Le dimanche matin, la douleur était insoutenable : je finis par appeler le cabinet médical de garde. Ils avaient précisément choisi ce jour-là pour me prendre en otage ! Je me voyais déjà adhérer à l’association des « Usagers RPR » quand le répondeur du cabinet m’informa que la brigade de gendarmerie assurerait durant la grève la continuité du service public. Quoiqu’un peu inquiet de devoir confier au gendarme Combalusier mes problèmes de dos, je finis par me diriger vers la caserne, résigné.
Combalusier n’était pas là (il avait passé la nuit au centre de tri) mais son collègue chargé de l’accueil du public avait manifestement bien assimilé la « charte de qualité du service » placardée sur les murs : « Les usagers qui se présentent dans une gendarmerie ou un commissariat doivent être accueillis comme s’il s’agissait de membres de leur famille ».
Avant que j’aie eu le temps d’expliquer les raisons de ma visite, il m’avait déjà servi un Ricard et prenait des nouvelles de ma vie sentimentale. « Rien de bien glorieux », résumai-je au nouveau membre de ma famille. « Ça s’arrangera, vous verrez », fit-il en retranscrivant distraitement mes propos sur un procès-verbal. « La politique de la famille d’un gouvernement de droite finit toujours par porter ses fruits ». Il était de bonne volonté, le bougre, je ne pourrais décemment pas le descendre lorsque la demoiselle d’Ipsos m’appelerait pour évaluer son adhésion à la démarche qualité initiée par son ministère de tutelle. M’enfin tout de même, ce n’est pas faire injure au gouvernement que d’avouer que l’on a le plus grand mal à se sentir en famille dans une gendarmerie un dimanche de janvier quand on a mal au dos et qu’on ne désire rien d’autre qu’une piqûre apaisante. Le Ricard expédié, je parvins tout de même à lui expliquer les raisons de ma visite ; il partit chercher un sien collègue vaguement informé des choses de la santé.
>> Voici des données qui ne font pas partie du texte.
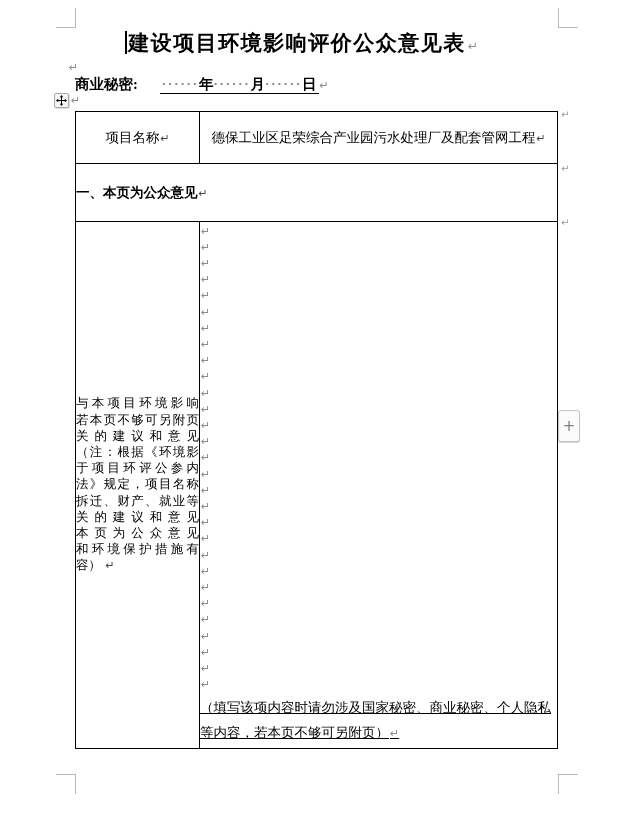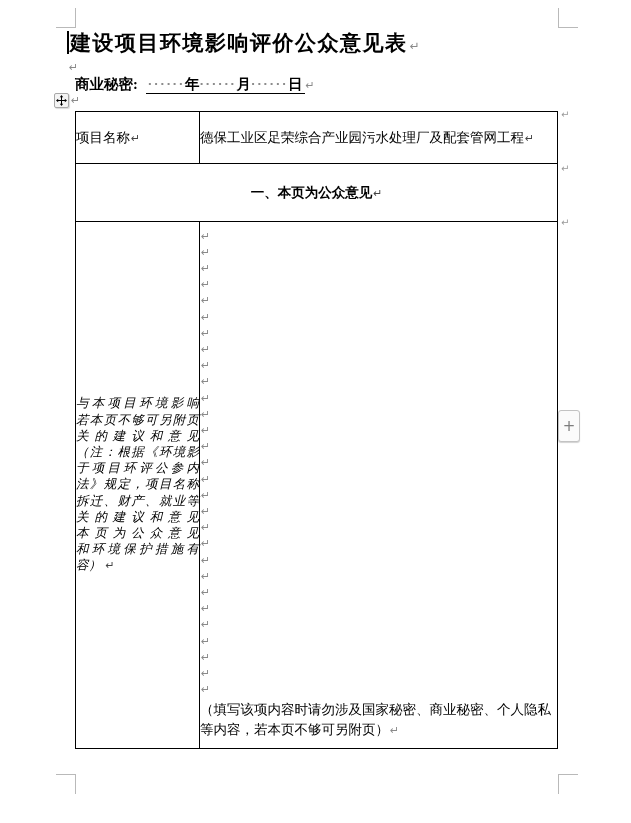--- a/index.html
+++ b/index.html
@@ -14,7 +14,7 @@
   .crop.bl{left:56px;top:774px;border-right-width:1px;border-top-width:1px;}
   .crop.br{left:558px;top:774px;border-left-width:1px;border-top-width:1px;}
   
-  .title-line{position:absolute;left:67px;top:29px;width:483px;
+  .title-line{position:absolute;left:60px;top:29px;width:483px;text-align:center;
     font-size:21px;font-weight:bold;letter-spacing:1.5px;white-space:nowrap;}
   .caret{display:inline-block;width:2px;height:23px;background:#000;vertical-align:-4px;margin-right:1px;}
   .pm{font-family:"DejaVu Sans",sans-serif;color:#8a8a8a;font-weight:normal;}

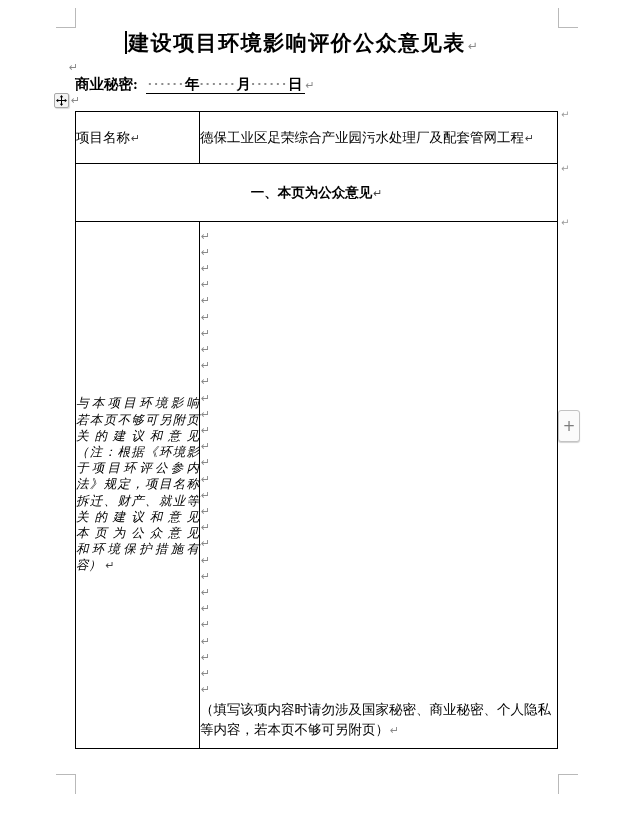--- a/index.html
+++ b/index.html
@@ -24,7 +24,7 @@
   .p-empty{position:absolute;left:69px;top:61px;font-size:11px;}
   
   .date-line{position:absolute;left:75px;top:75px;font-size:14.5px;font-weight:bold;white-space:nowrap;}
-  .date-blank{border-bottom:1.2px solid #000;padding:0 2px 1px 2px;margin-left:8px;}
+  .date-blank{border-bottom:1.2px solid #000;padding:0 2px 1px 2px;margin-left:22px;}
   .dots{color:#8c8c8c;letter-spacing:2px;font-weight:bold;font-family:"DejaVu Sans",sans-serif;font-size:11px;vertical-align:1px;}
   .date-line .pm{font-size:11px;font-weight:normal;margin-left:1px;}
   

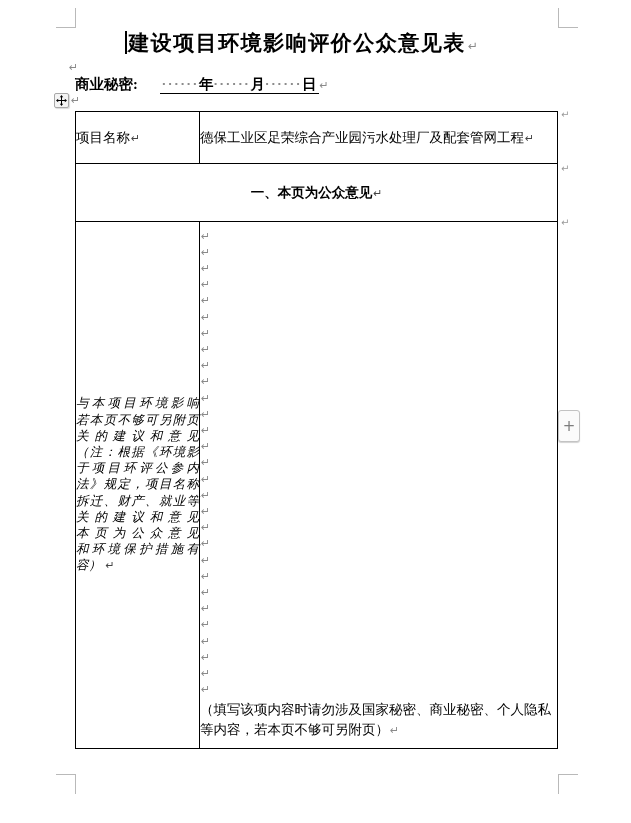--- a/index.html
+++ b/index.html
@@ -39,7 +39,7 @@
   .r2{height:58px;}
   .r3{height:527px;}
   .c1{width:123px;}
-  td.center{}
+  td.center{text-align:center;}
   td.section{font-weight:bold;padding-left:5px;text-align:center;}
   td .pm{font-size:11px;margin-left:1px;}
   

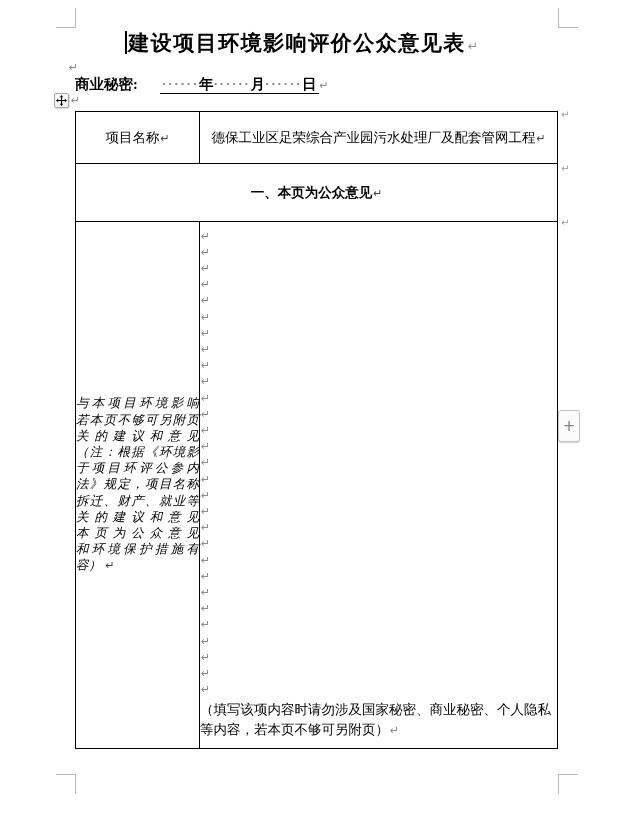--- a/index.html
+++ b/index.html
@@ -40,7 +40,7 @@
   .r3{height:527px;}
   .c1{width:123px;}
   td.center{text-align:center;}
-  td.section{font-weight:bold;padding-left:5px;text-align:center;}
+  td.section{font-weight:bold;padding-left:5px;}
   td .pm{font-size:11px;margin-left:1px;}
   
   td.opinion-label{padding:0 4px;vertical-align:middle;font-style:italic;}

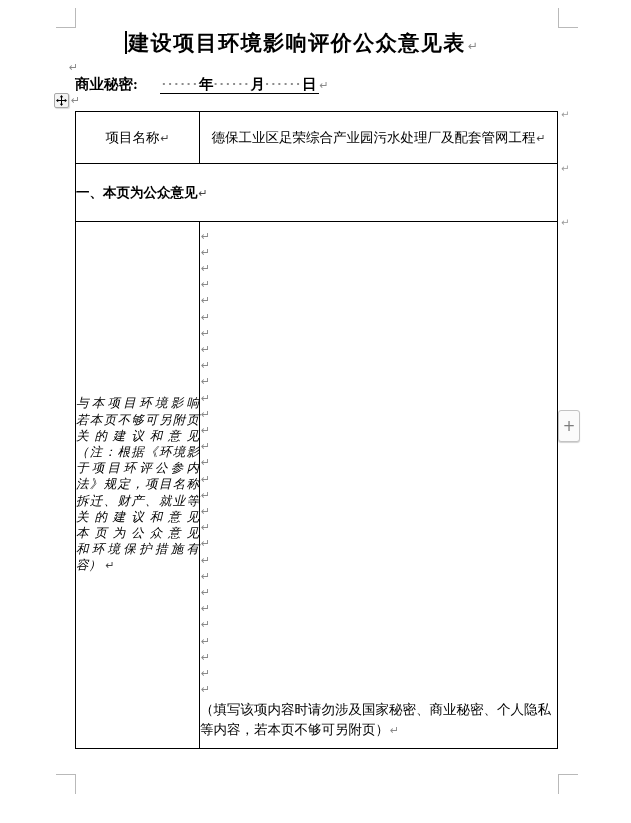--- a/index.html
+++ b/index.html
@@ -43,7 +43,7 @@
   td.section{font-weight:bold;padding-left:5px;}
   td .pm{font-size:11px;margin-left:1px;}
   
-  td.opinion-label{padding:0 4px;vertical-align:middle;font-style:italic;}
+  td.opinion-label{padding:0 4px;vertical-align:middle;}
   .jline{font-size:12.5px;line-height:16.2px;white-space:nowrap;
     text-align:justify;text-align-last:justify;}
   .jline.lastline{text-align-last:left;}

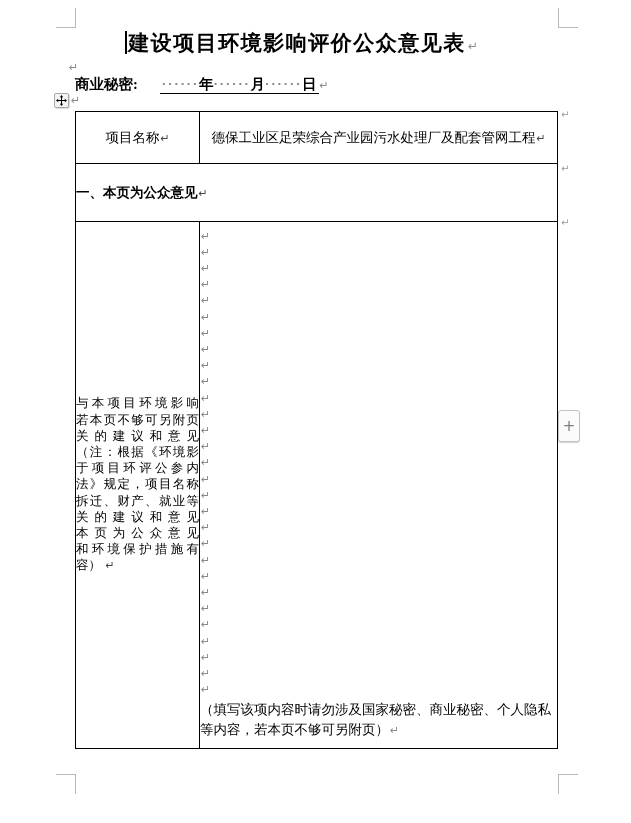--- a/index.html
+++ b/index.html
@@ -50,7 +50,7 @@
   
   td.opinion-cell{vertical-align:top;padding:5px 6px 0 6px;}
   .pmcol .pm{display:block;line-height:16.2px;font-size:11px;}
-  .note{font-size:13.5px;line-height:20px;margin-top:2px;}
+  .note{font-size:13.5px;line-height:25px;margin-top:2px;text-decoration:underline;}
   .note .pm{font-size:11px;}
   
   .rowend{position:absolute;left:561px;font-size:10px;font-family:"DejaVu Sans",sans-serif;color:#9a9a9a;}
J’expliquai à celui-ci les symptômes dont je souffrais. Il sortit une seringue qui, selon lui, « guérissait à peu près tout ». Je n’osais pas lui demander s’il avait suivi une formation médicale, j’avais peur qu’il se vexe. « Vous savez, ça me fait plaisir de faire ça », déclara le brigadier en plantant brutalement son aiguille, « j’ai toujours rêvé d’être infirmière, c’est un joli métier ». J’acquiesçai.
Je quittai la caserne avec une douleur à l’épaule qui, effectivement, avait guéri mon mal de dos. Dehors, ça respirait la sécurité intérieure et les libertés locales ; dans les rues, il n’y avait plus un chat. Le dernier bar avait fermé depuis la loi sur le « zéro buveur ». C’était un peu après l’interdiction totale du tabac, je crois.
Ce sont les chaussettes à clous
Compagnes chéries des brillants gendarmes
Remèdes à toutes les larmes
C’est là tout le charme des chaussettes à clous.